■ REQUIRED WORK
Could you filter the data below down to the lines that hold the word "underline"?

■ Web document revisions
● ● ●

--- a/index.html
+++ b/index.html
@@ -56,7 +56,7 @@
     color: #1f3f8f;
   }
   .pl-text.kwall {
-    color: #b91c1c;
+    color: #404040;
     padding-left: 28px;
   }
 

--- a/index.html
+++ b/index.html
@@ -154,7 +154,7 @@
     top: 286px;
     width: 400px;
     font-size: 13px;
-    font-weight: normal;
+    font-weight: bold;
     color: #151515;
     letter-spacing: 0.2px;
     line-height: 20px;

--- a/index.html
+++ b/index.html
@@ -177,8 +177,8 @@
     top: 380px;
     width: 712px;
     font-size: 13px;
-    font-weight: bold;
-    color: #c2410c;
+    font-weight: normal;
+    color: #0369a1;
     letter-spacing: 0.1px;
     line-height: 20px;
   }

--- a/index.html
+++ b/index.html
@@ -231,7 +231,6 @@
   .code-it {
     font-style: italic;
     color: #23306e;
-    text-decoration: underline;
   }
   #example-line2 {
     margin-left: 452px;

● ● ●

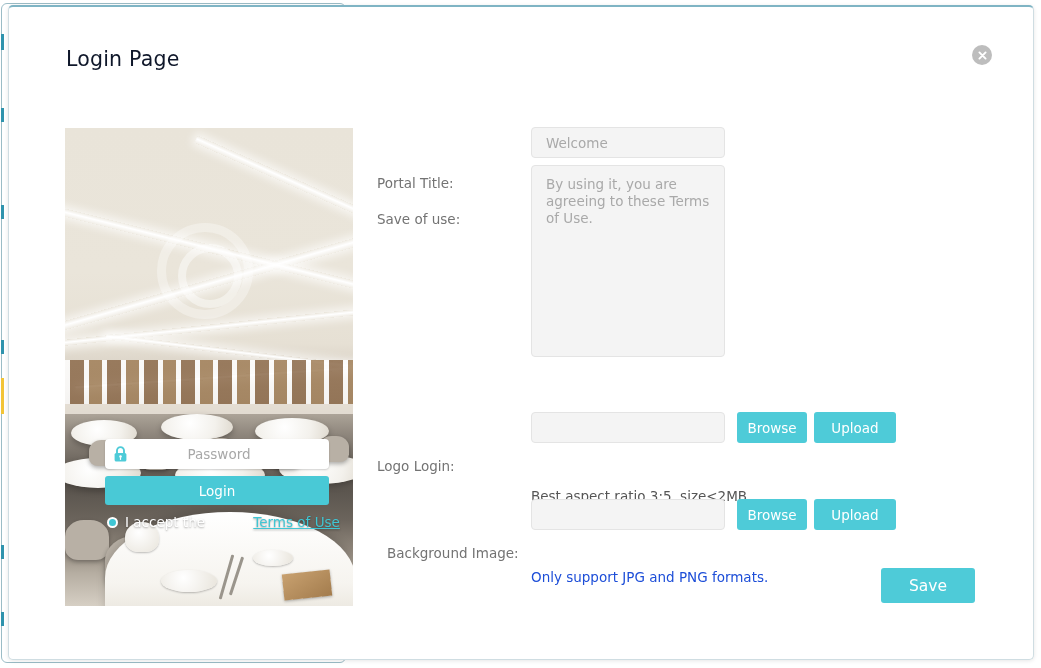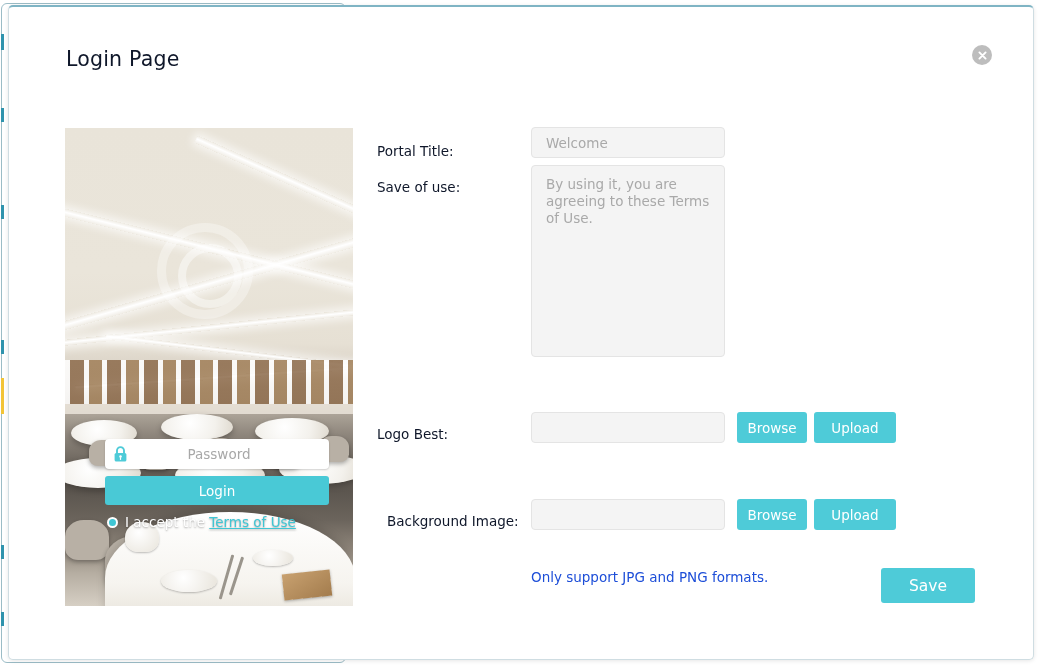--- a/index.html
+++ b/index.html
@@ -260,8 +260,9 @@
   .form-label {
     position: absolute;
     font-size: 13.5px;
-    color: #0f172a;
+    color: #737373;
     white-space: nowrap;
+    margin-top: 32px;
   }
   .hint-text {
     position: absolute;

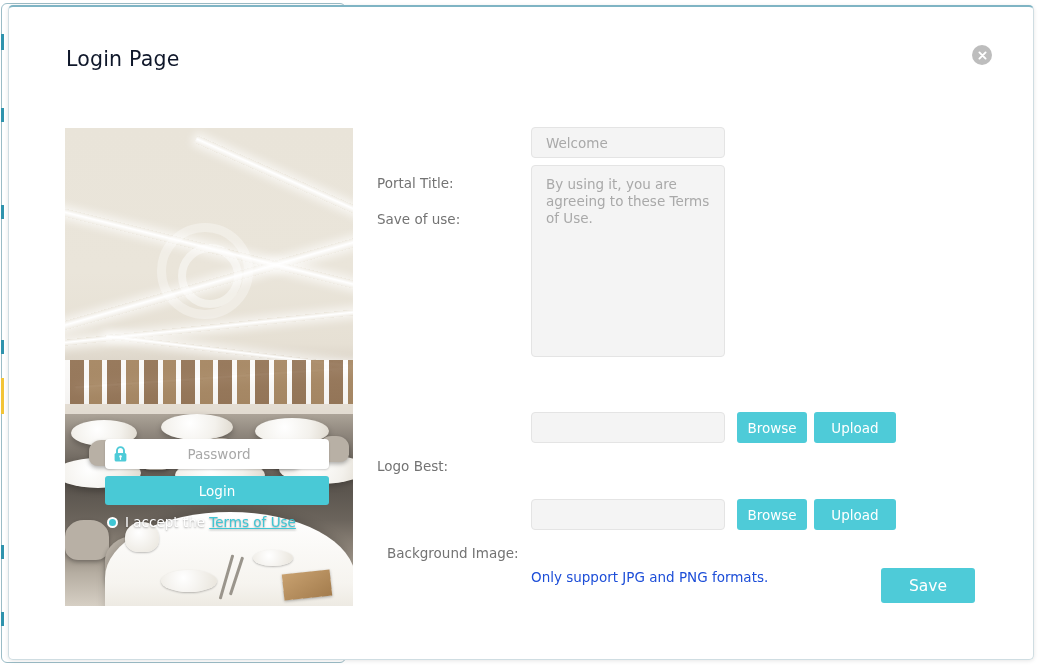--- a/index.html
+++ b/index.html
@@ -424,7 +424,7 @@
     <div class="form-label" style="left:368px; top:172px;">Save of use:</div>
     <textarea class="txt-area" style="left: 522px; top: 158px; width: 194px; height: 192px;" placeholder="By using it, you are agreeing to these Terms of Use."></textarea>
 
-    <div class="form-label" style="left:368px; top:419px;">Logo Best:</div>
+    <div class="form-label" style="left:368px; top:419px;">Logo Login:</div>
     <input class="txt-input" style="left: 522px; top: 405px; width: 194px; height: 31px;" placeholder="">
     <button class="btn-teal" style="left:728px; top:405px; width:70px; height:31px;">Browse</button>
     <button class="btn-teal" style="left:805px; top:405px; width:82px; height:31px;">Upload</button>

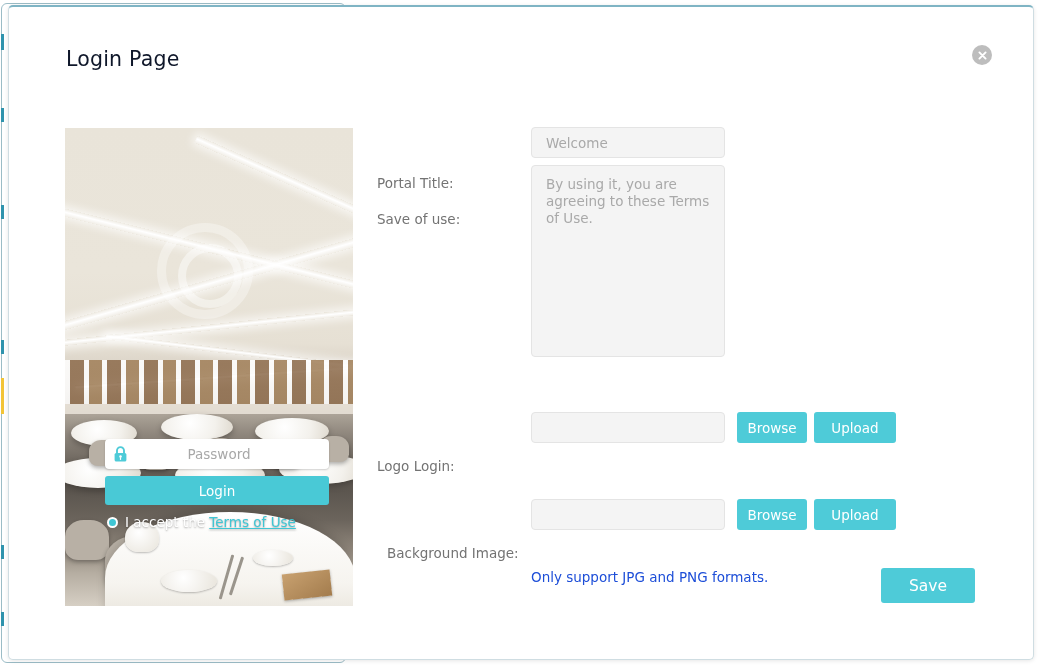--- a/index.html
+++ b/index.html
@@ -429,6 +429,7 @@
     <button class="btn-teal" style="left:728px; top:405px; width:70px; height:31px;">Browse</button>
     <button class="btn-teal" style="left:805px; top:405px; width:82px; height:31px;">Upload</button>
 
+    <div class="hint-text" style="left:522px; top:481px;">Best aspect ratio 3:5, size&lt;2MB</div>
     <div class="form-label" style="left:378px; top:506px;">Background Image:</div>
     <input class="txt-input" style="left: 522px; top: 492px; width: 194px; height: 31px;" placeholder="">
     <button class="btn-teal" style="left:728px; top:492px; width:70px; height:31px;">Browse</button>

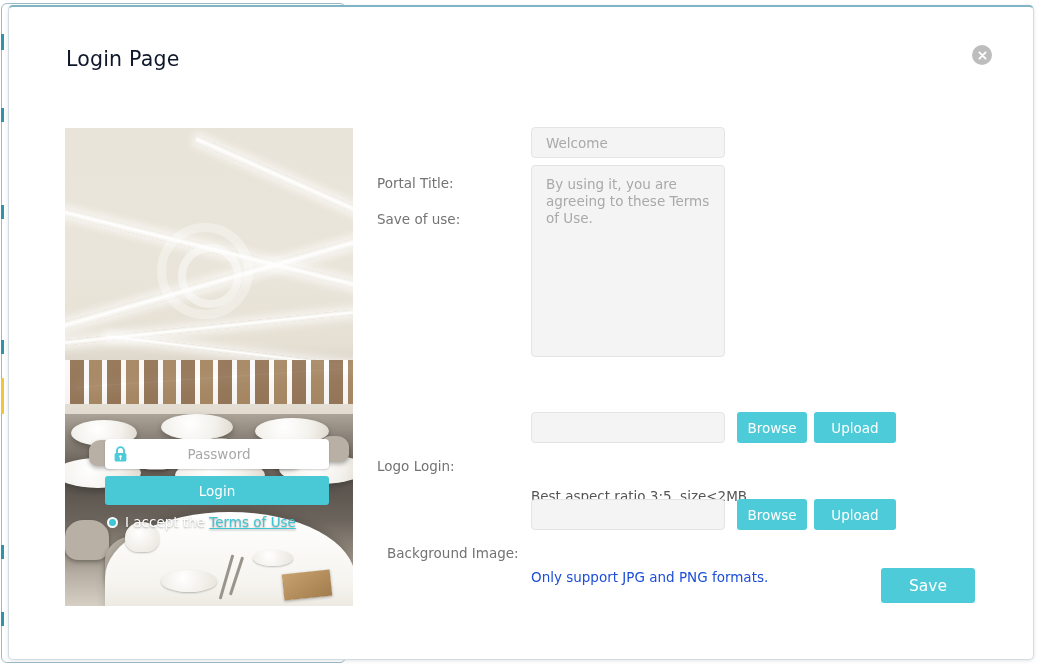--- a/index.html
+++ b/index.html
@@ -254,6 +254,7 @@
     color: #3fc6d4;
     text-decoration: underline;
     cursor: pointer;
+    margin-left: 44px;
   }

● ● ●

■ RESULT BELOW
-    text-decoration: underline;
     text-decoration: underline;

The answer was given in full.